Q3. 自分の契約が「復旧義務」の対象かどうかわかりません。
A3. まずは保険証券を確認し、契約日(または更新日)が2022年10月1日以降かどうかを見てみましょう。詳しい条件は、契約の約款(やっかん)に記載されています。わからなければ、契約している保険会社や代理店に問い合わせるのが最も確実です。
「火災保険申請サポート」を名乗る業者に注意
火災保険の「復旧義務」を悪用する自称「火災保険申請サポート」業者とのトラブルが急増しています。
業者はネット広告などで「火災保険を使って自宅の修繕ができる」「火災保険を使えるか診断する」「保険金の請求をお手伝いする」などと集客をします。

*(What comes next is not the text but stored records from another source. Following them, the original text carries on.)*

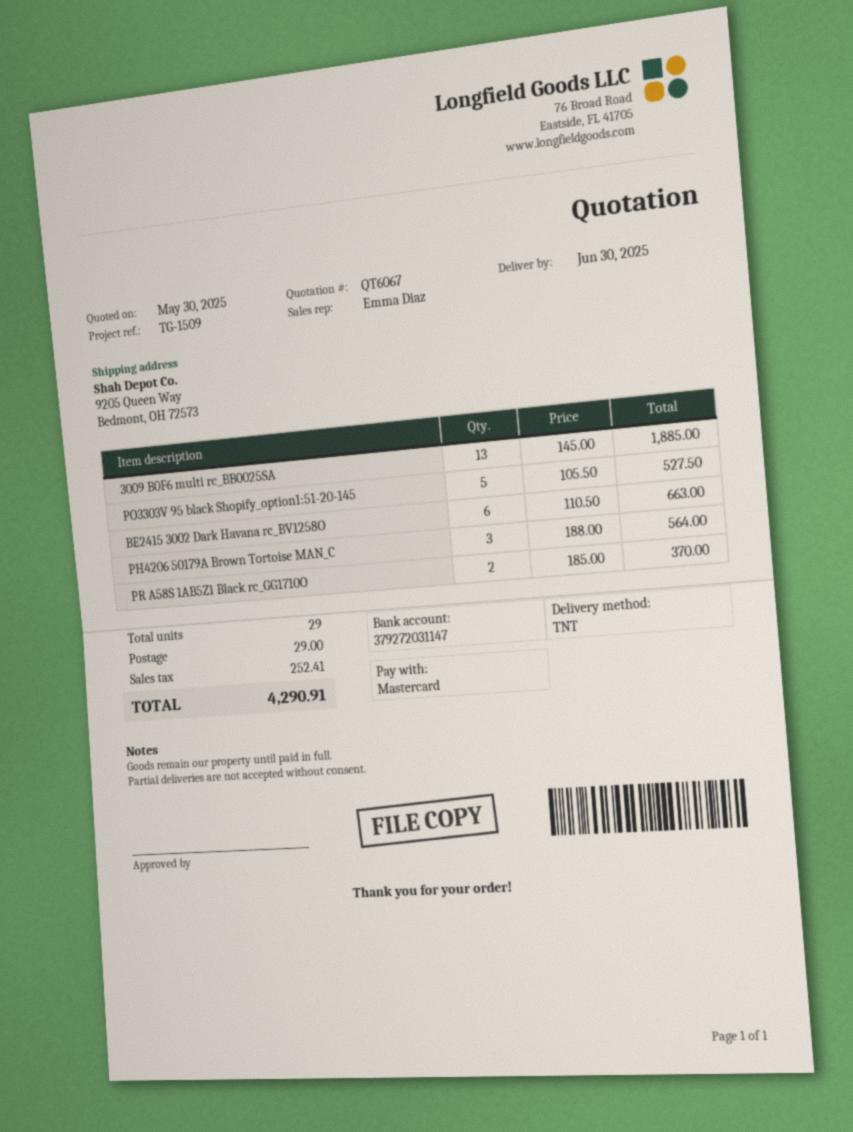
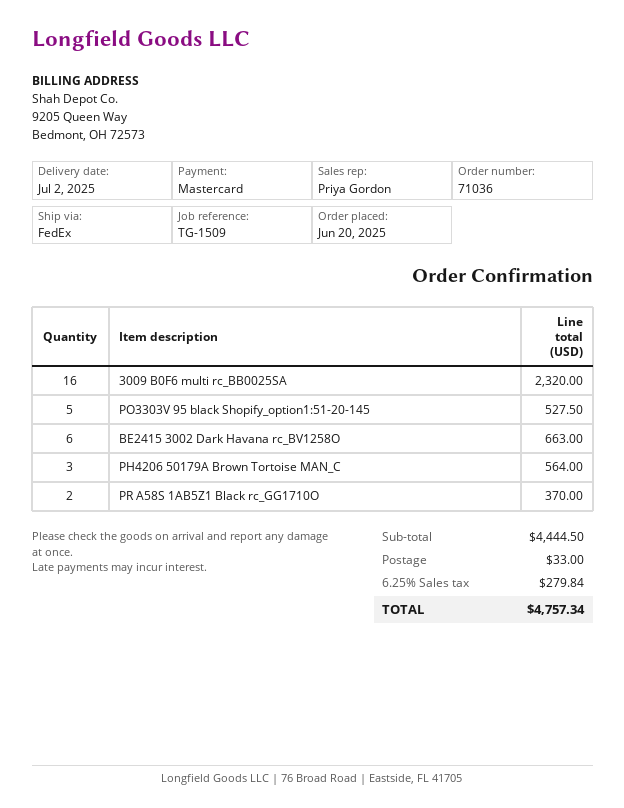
delivery date: 2025-06-30 -> 2025-07-02
sales rep: Emma Diaz -> Priya Gordon
shipping method: TNT -> FedEx
3009 B0F6 multi rc_BB0025SA: 13 for 1885.00 -> 16 for 2320.00
shipping: 29.00 -> 33.00
tax: 252.41 -> 279.84
total: 4290.91 -> 4757.34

多くは高齢者がターゲットであり、中には不正な保険金請求に加担させる悪質な事件が散見されます。
高齢者に対し、火災保険の請求は難解で困難でしょうと手続きを代行することを勧めます。確実に火災保険金をもらいましょうと持ち掛けるわけです。
この時点で違法の可能性があります。保険金を請求できるのは保険契約者だけであって、業者は請求できる権利はありません。
業者の多くは「保険金を受け取ったら必ず復旧が必要」と説明し、保険金請求と工事契約をセットで契約させようと迫ります。
しかし、受け取った保険金から25~40%もの高額な手数料を差し引くため、残った金額で手抜き工事をされるか、高額な追加請求を受けることになるのです。
中には、不要な工事のために虚偽申請(保険金の不正請求)をそそのかす業者もいます。経年劣化の部分を台風での損害だと偽るようアドバイスし、その保険金からピンハネしようとするのです。保険金を多く受け取るほど業者の利益になるので、詐欺手法を客にさせようとします。
しかし保険会社には必ずバレます。保険金詐欺として保険契約者である自分が警察に告発され、火災保険は強制解約されることになります。強制解約をされた人物は、保険業界内で問題人物として情報が共有され、二度と火災保険の契約ができなくなります。悪徳業者に騙されて火災保険に加入できなくなった人が、あちこちの保険代理店に火災保険に加入したいと訪ね歩く様子を見ることがあります。残念ながら、火災保険を申し込んだとしても、各保険会社から拒否をされてしまうだけです。
火災保険の請求にサポートもコンサルタントも必要ありません。災害などによって損害があったら、必ず保険会社のコールセンターか、担当の保険代理店に相談すればいいのです。その場合は手数料は必要ありません。修理業者のつてがない場合は、保険会社から紹介してもらうことも可能です。
その手続きは「困難」でも「難解」でもありません。
高齢者の無知につけこむ自称「火災保険申請サポート」業者には絶対に関わらないようにしてください。